→ Exercise requirements: Transcribe the entries below exactly from their first line through the line containing "underline; font-style: italic;", and let no picture into the copy.

Stored data
★ ★ ★

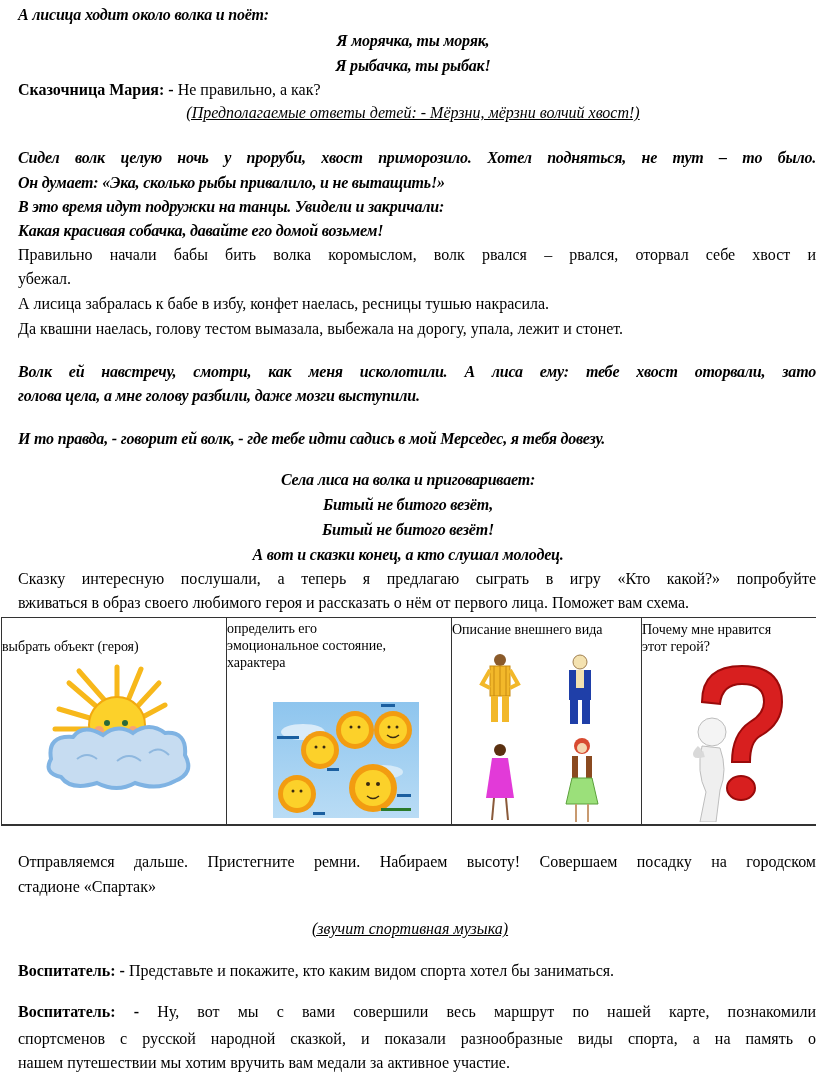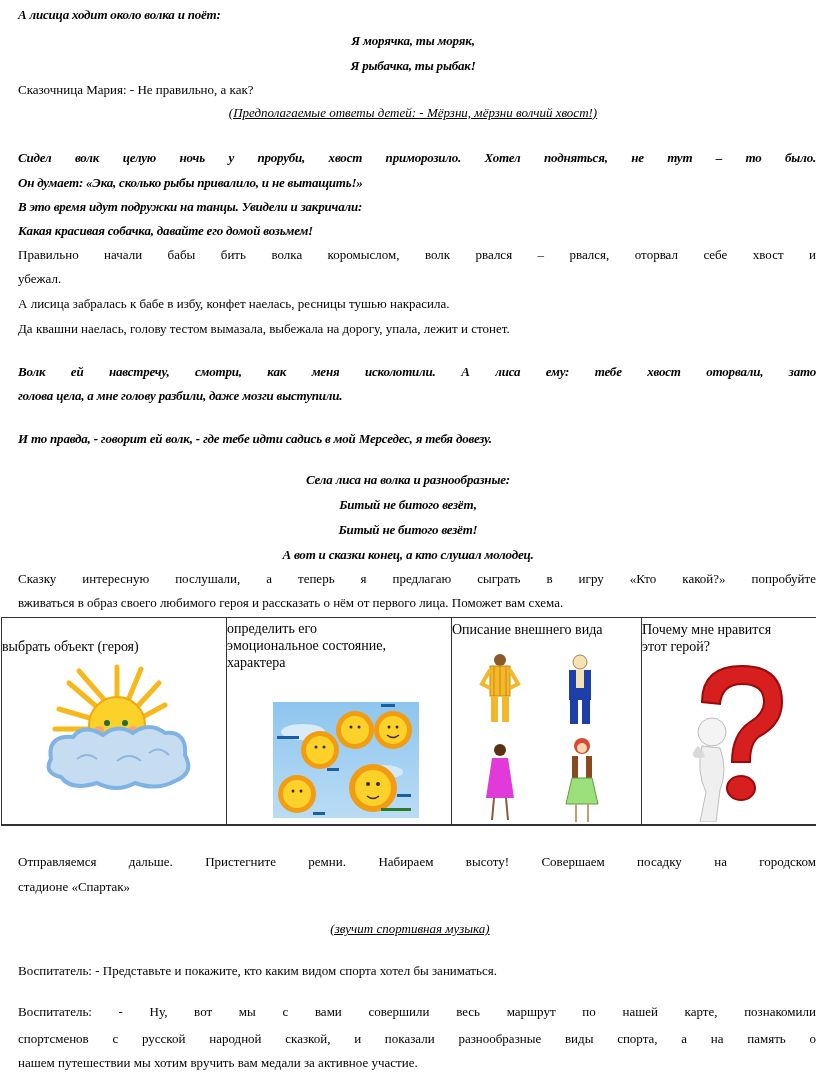--- a/index.html
+++ b/index.html
@@ -5,7 +5,7 @@
   html, body { margin: 0; padding: 0; background: #ffffff; }
   body { width: 816px; height: 1091px; overflow: hidden; position: relative;
          font-family: "Liberation Serif", "DejaVu Serif", serif; color: #000; }
-  .line { position: absolute; left: 18px; right: 0; font-size: 13px; line-height: 22px; white-space: nowrap; }
+  .line { position: absolute; left: 18px; right: 0; font-size: 16px; line-height: 22px; white-space: nowrap; }
   .bi { font-weight: bold; font-style: italic; font-family: "Liberation Serif", serif; letter-spacing: -0.2px; }
   .center { text-align: center; left: 0; right: 0; }
   .justify { text-align: justify; text-align-last: justify; right: 0; }

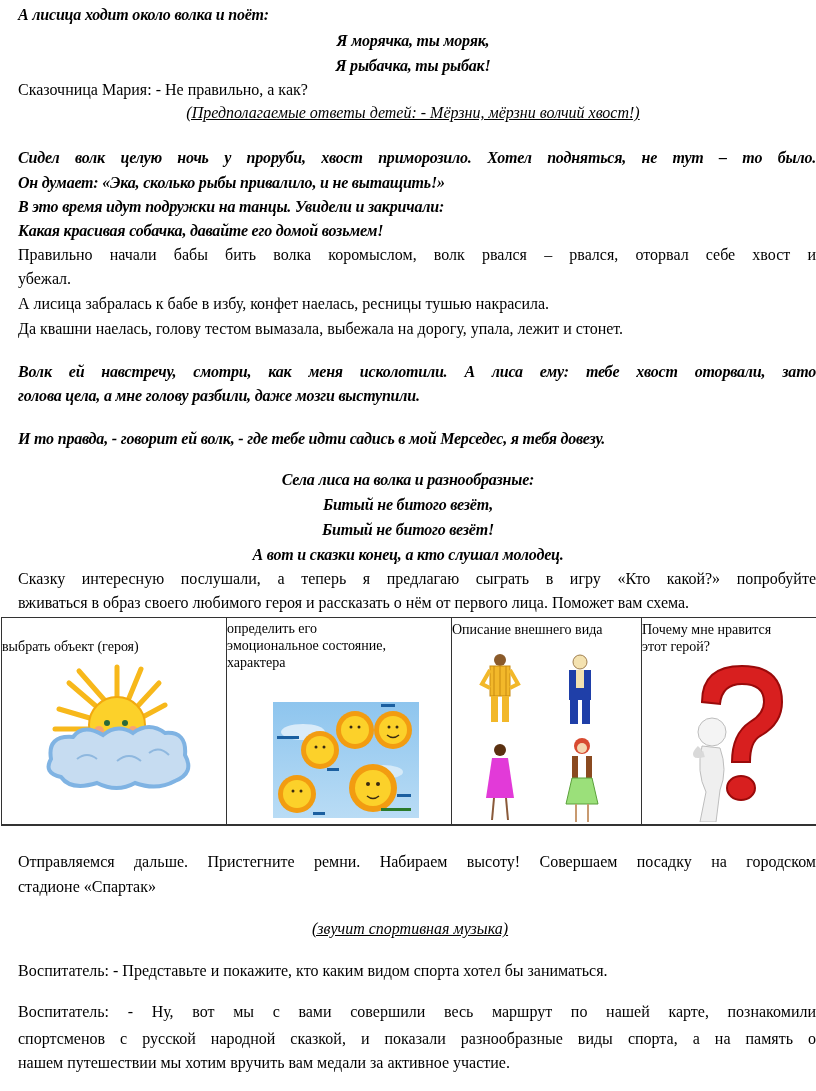--- a/index.html
+++ b/index.html
@@ -10,7 +10,7 @@
   .center { text-align: center; left: 0; right: 0; }
   .justify { text-align: justify; text-align-last: justify; right: 0; }
   .u { text-decoration: underline; font-style: italic; }
-  .b { font-weight: normal; }
+  .b { font-weight: bold; }
 
   
   .tbl { position: absolute; left: 1px; top: 617px; width: 815px; height: 206px;

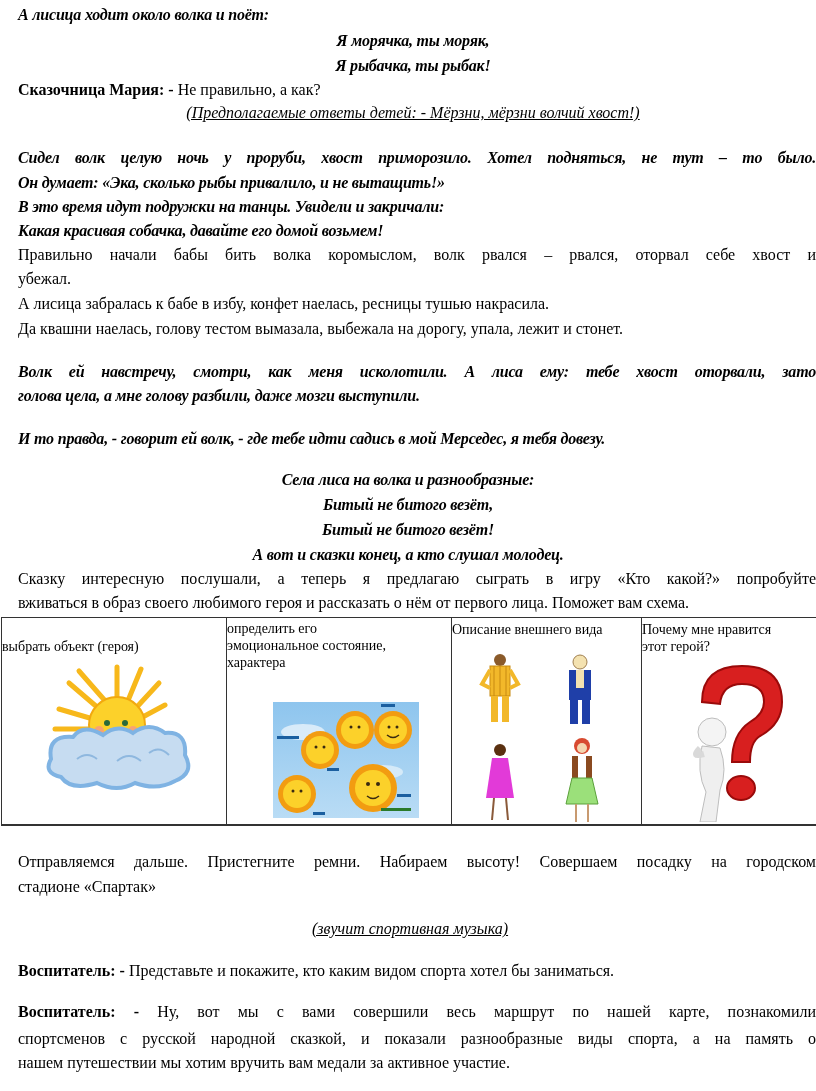--- a/index.html
+++ b/index.html
@@ -49,7 +49,7 @@
 
 <div class="line bi" style="top:428px;">И то правда, - говорит  ей волк, - где тебе идти садись в мой Мерседес, я тебя довезу.</div>
 
-<div class="line bi center" style="top:469px;">Села лиса на волка и разнообразные:</div>
+<div class="line bi center" style="top:469px;">Села лиса на волка и приговаривает:</div>
 <div class="line bi center" style="top:494px;">Битый не битого везёт,</div>
 <div class="line bi center" style="top:519px;">Битый не битого везёт!</div>
 <div class="line bi center" style="top:544px;">А вот и сказки конец, а кто слушал молодец.</div>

★ ★ ★

→ Output:
--- a/index.html
+++ b/index.html
@@ -5,7 +5,7 @@
   html, body { margin: 0; padding: 0; background: #ffffff; }
   body { width: 816px; height: 1091px; overflow: hidden; position: relative;
          font-family: "Liberation Serif", "DejaVu Serif", serif; color: #000; }
-  .line { position: absolute; left: 18px; right: 0; font-size: 13px; line-height: 22px; white-space: nowrap; }
+  .line { position: absolute; left: 18px; right: 0; font-size: 16px; line-height: 22px; white-space: nowrap; }
   .bi { font-weight: bold; font-style: italic; font-family: "Liberation Serif", serif; letter-spacing: -0.2px; }
   .center { text-align: center; left: 0; right: 0; }
   .justify { text-align: justify; text-align-last: justify; right: 0; }

--- a/index.html
+++ b/index.html
@@ -10,7 +10,7 @@
   .center { text-align: center; left: 0; right: 0; }
   .justify { text-align: justify; text-align-last: justify; right: 0; }
   .u { text-decoration: underline; font-style: italic; }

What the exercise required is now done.